Information supplied:
^^^^^^^^

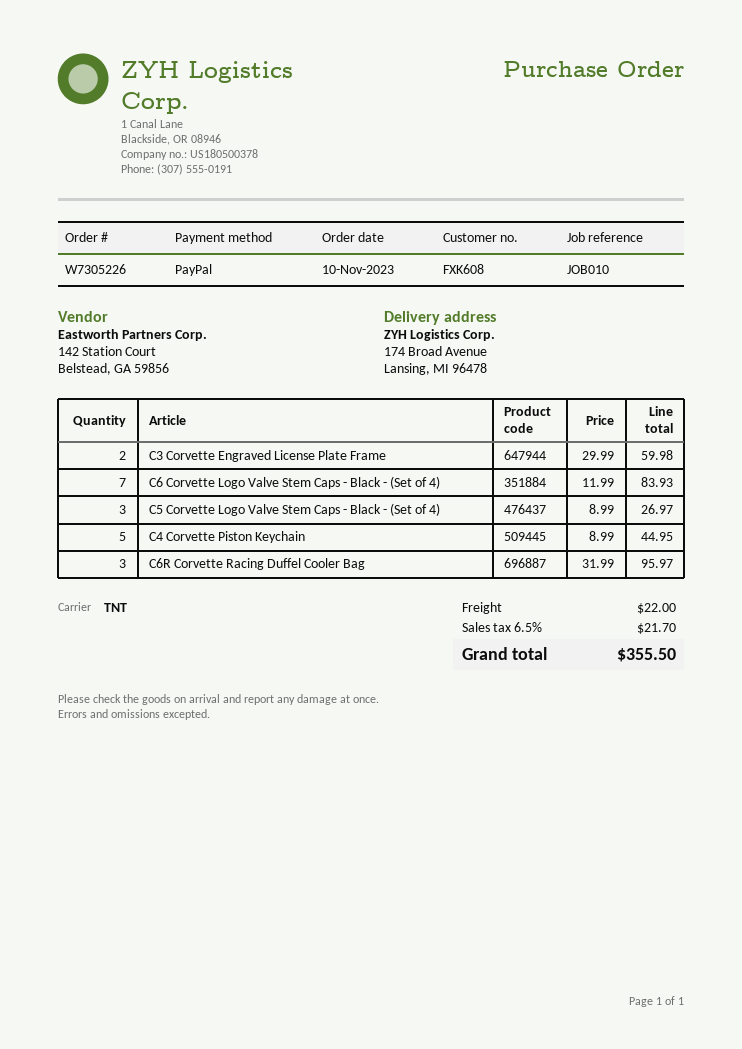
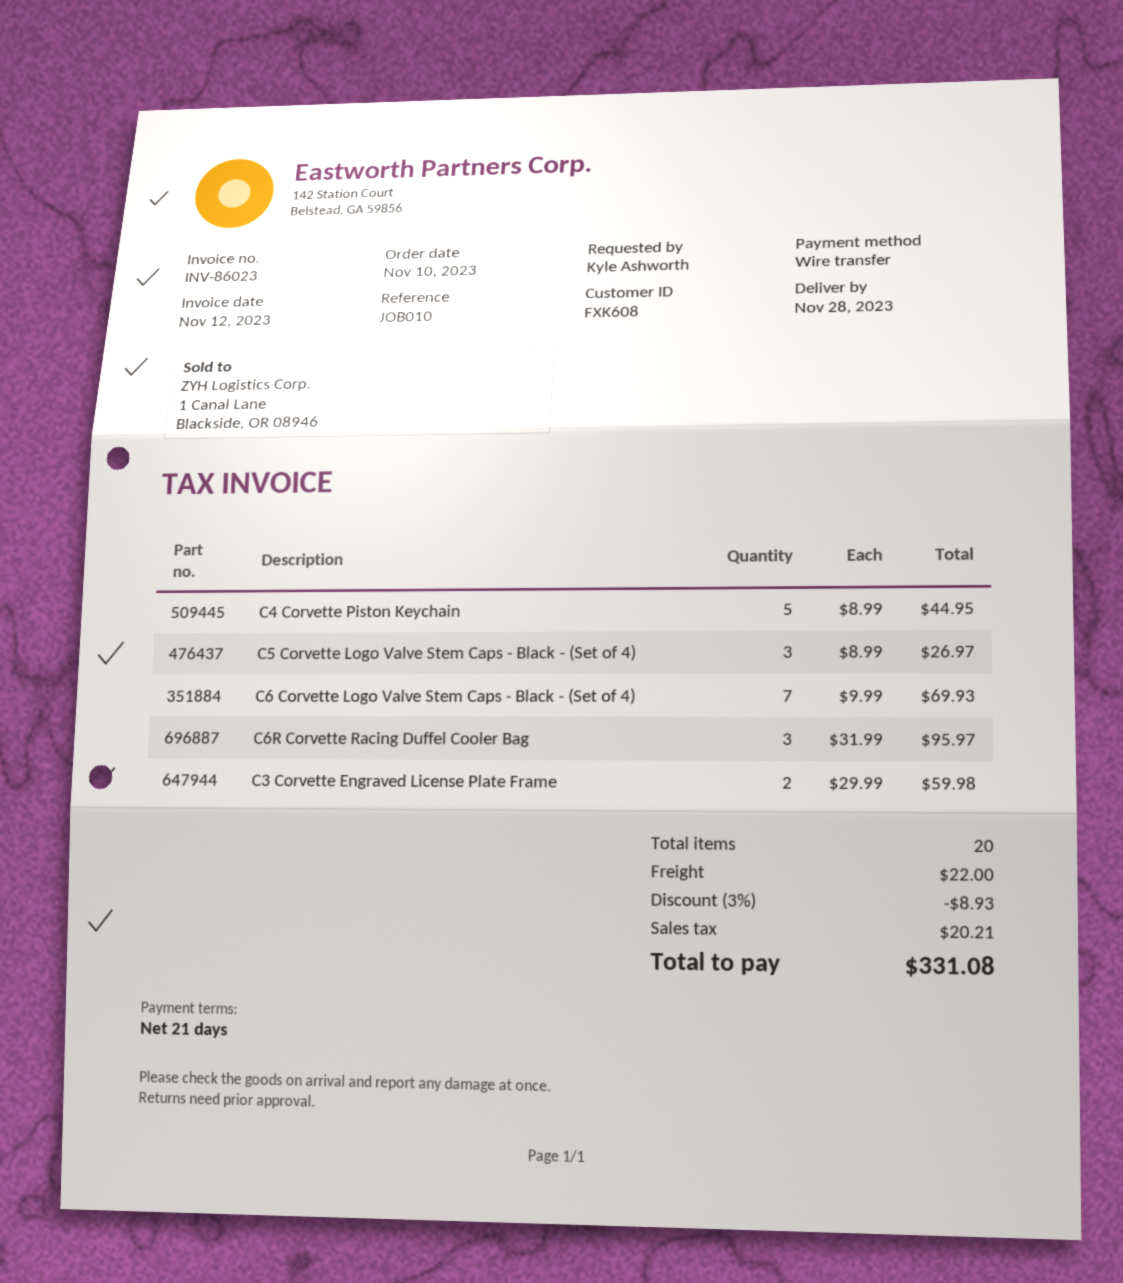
payment method: PayPal -> bank transfer
C6 Corvette Logo Valve Stem Caps - Black - (Set of 4): 7 x 11.99 = 83.93 -> 7 x 9.99 = 69.93
discount: none -> 3% = 8.93
tax: 21.70 -> 20.21
total: 355.50 -> 331.08

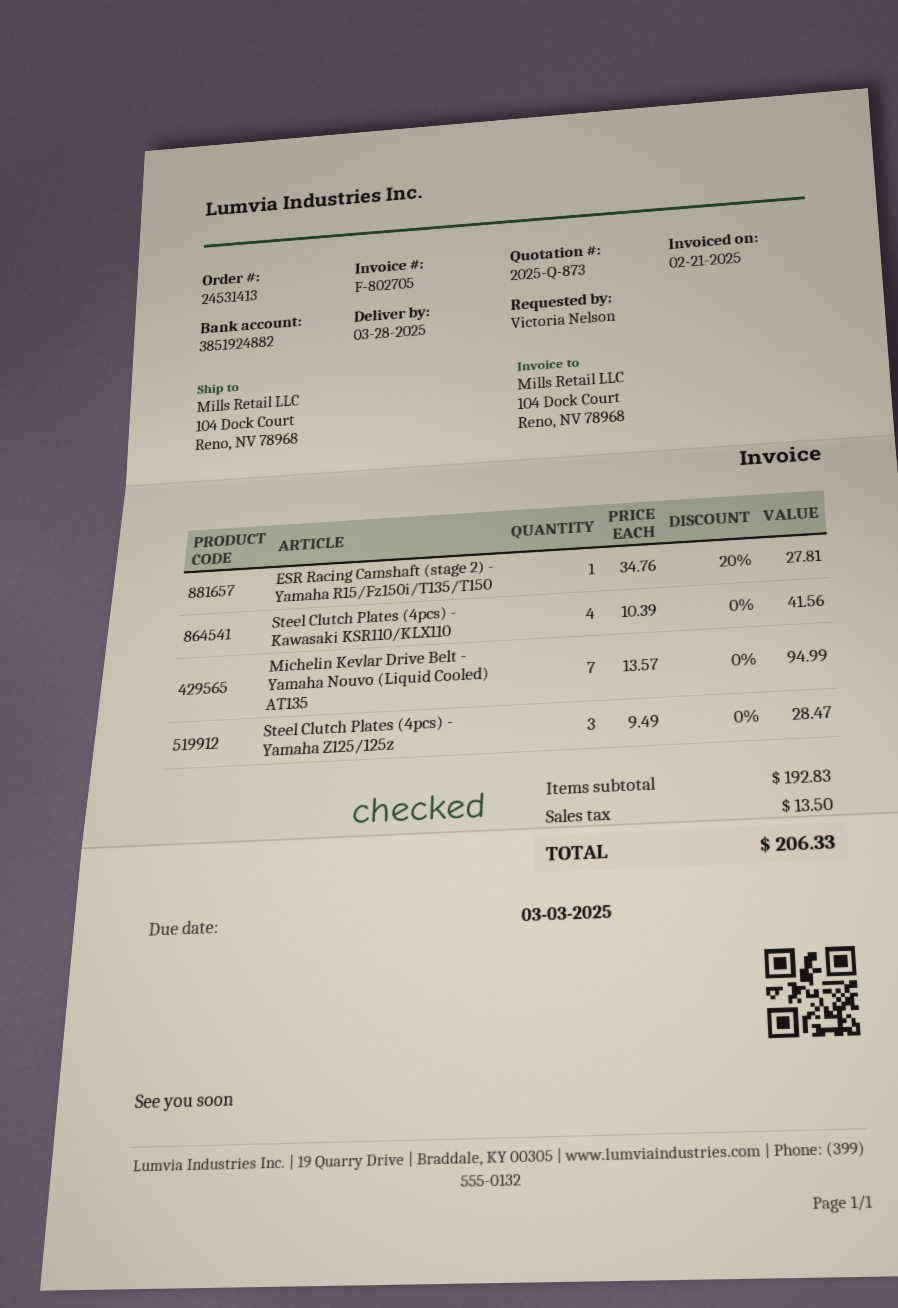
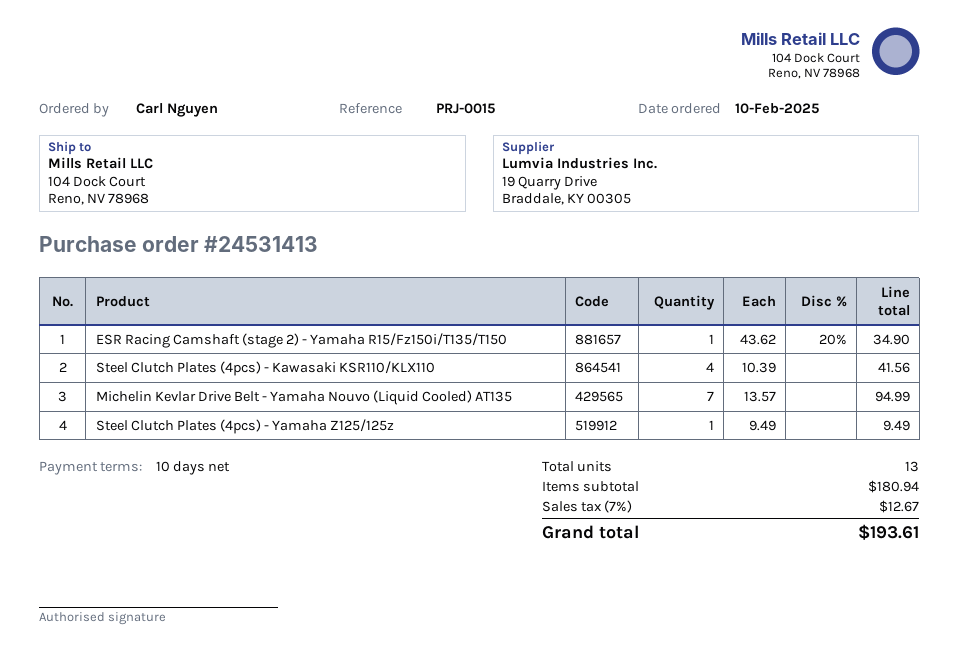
ordered by: Victoria Nelson -> Carl Nguyen
ESR Racing Camshaft (stage 2) - Yamaha R15/Fz150i/T135/T150: 1 x 34.76 - 20% = 27.81 -> 1 x 43.62 - 20% = 34.90
Steel Clutch Plates (4pcs) - Yamaha Z125/125z: 3 x 9.49 = 28.47 -> 1 x 9.49 = 9.49
subtotal: 192.83 -> 180.94
tax: 13.50 -> 12.67
total: 206.33 -> 193.61

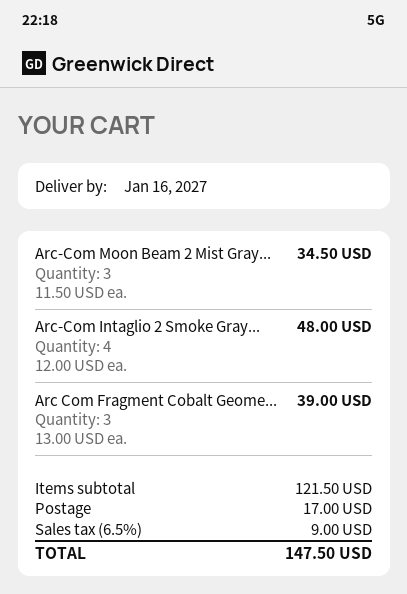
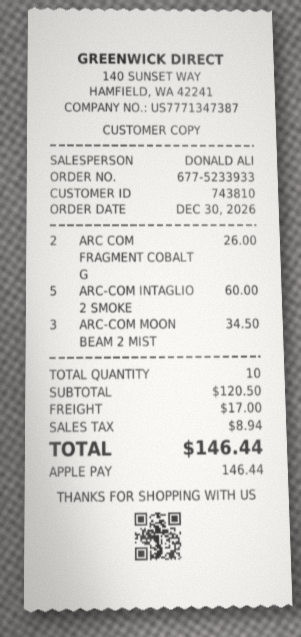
Arc-Com Intaglio 2 Smoke Gray...: 4 for 48.00 -> 5 for 60.00
Arc Com Fragment Cobalt Geome...: 3 for 39.00 -> 2 for 26.00
subtotal: 121.50 -> 120.50
tax: 9.00 -> 8.94
total: 147.50 -> 146.44

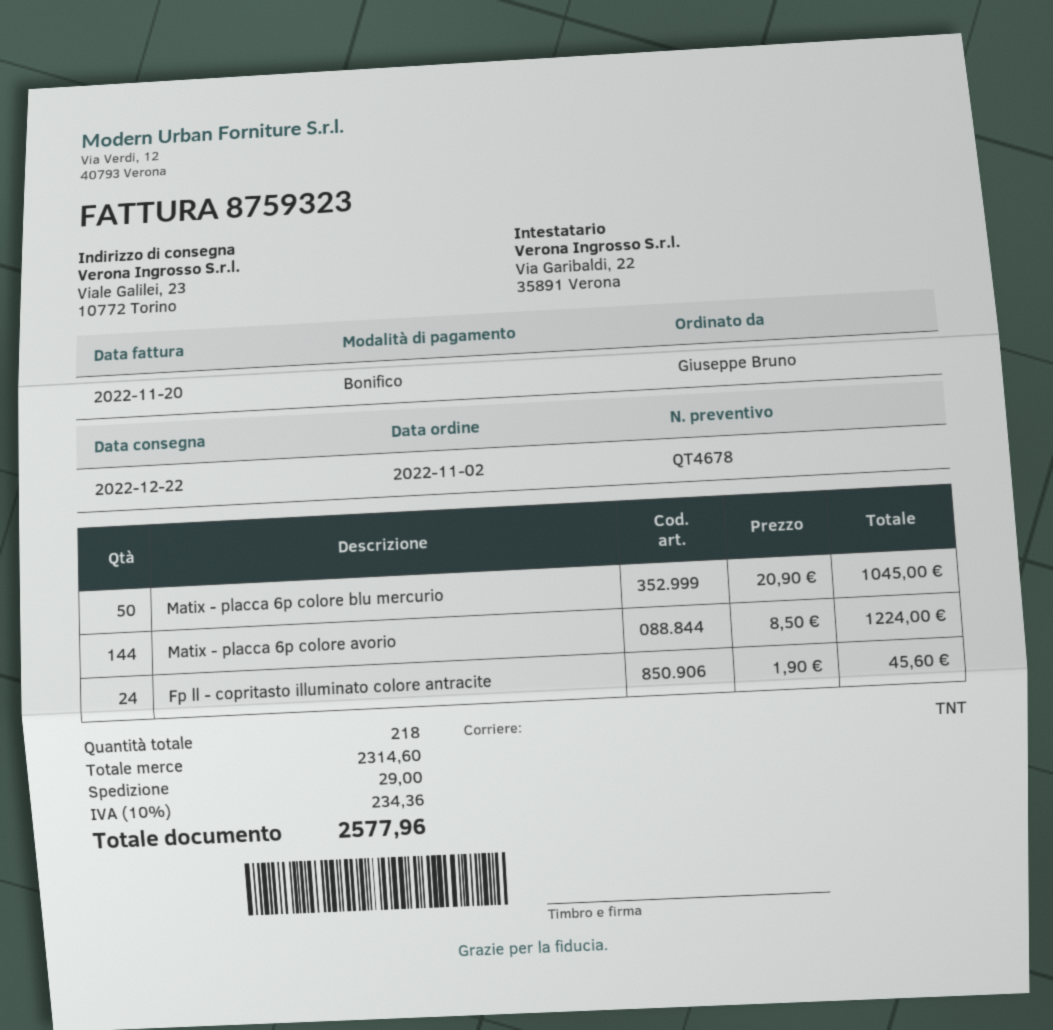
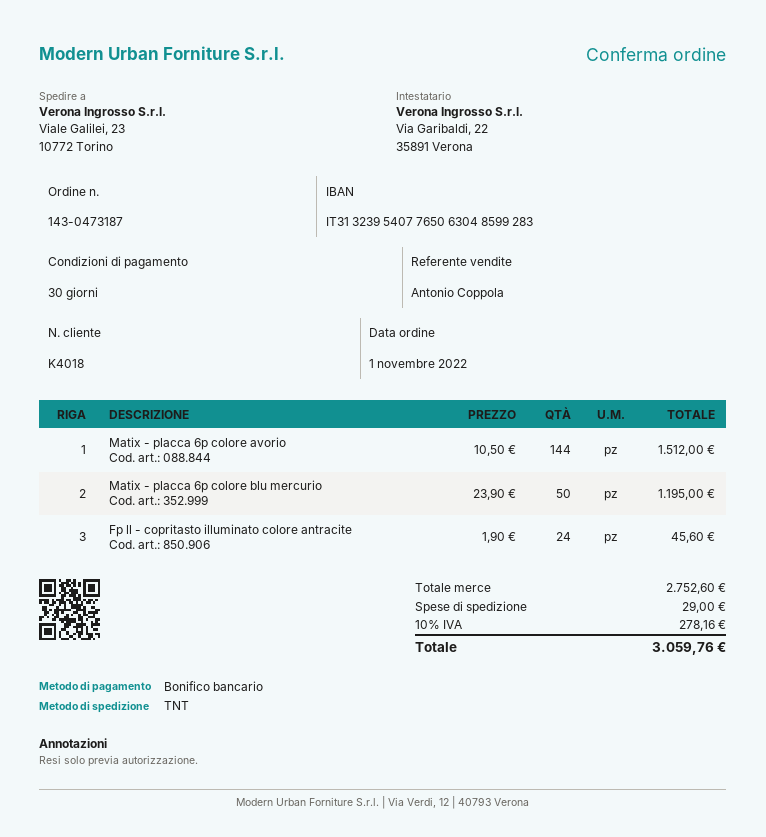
order date: 2022-11-02 -> 2022-11-01
Matix - placca 6p colore blu mercurio: 50 x 20.90 = 1045.00 -> 50 x 23.90 = 1195.00
Matix - placca 6p colore avorio: 144 x 8.50 = 1224.00 -> 144 x 10.50 = 1512.00
subtotal: 2314.60 -> 2752.60
tax: 10% = 234.36 -> 10% = 278.16
total: 2577.96 -> 3059.76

^^^^^^^^

Work task: Your answer should be a precise transcript of the entries, minus the pictures.

Exercise answer:
payment method: PayPal -> bank transfer
C6 Corvette Logo Valve Stem Caps - Black - (Set of 4): 7 x 11.99 = 83.93 -> 7 x 9.99 = 69.93
discount: none -> 3% = 8.93
tax: 21.70 -> 20.21
total: 355.50 -> 331.08

ordered by: Victoria Nelson -> Carl Nguyen
ESR Racing Camshaft (stage 2) - Yamaha R15/Fz150i/T135/T150: 1 x 34.76 - 20% = 27.81 -> 1 x 43.62 - 20% = 34.90
Steel Clutch Plates (4pcs) - Yamaha Z125/125z: 3 x 9.49 = 28.47 -> 1 x 9.49 = 9.49
subtotal: 192.83 -> 180.94
tax: 13.50 -> 12.67
total: 206.33 -> 193.61

Arc-Com Intaglio 2 Smoke Gray...: 4 for 48.00 -> 5 for 60.00
Arc Com Fragment Cobalt Geome...: 3 for 39.00 -> 2 for 26.00
subtotal: 121.50 -> 120.50
tax: 9.00 -> 8.94
total: 147.50 -> 146.44

order date: 2022-11-02 -> 2022-11-01
Matix - placca 6p colore blu mercurio: 50 x 20.90 = 1045.00 -> 50 x 23.90 = 1195.00
Matix - placca 6p colore avorio: 144 x 8.50 = 1224.00 -> 144 x 10.50 = 1512.00
subtotal: 2314.60 -> 2752.60
tax: 10% = 234.36 -> 10% = 278.16
total: 2577.96 -> 3059.76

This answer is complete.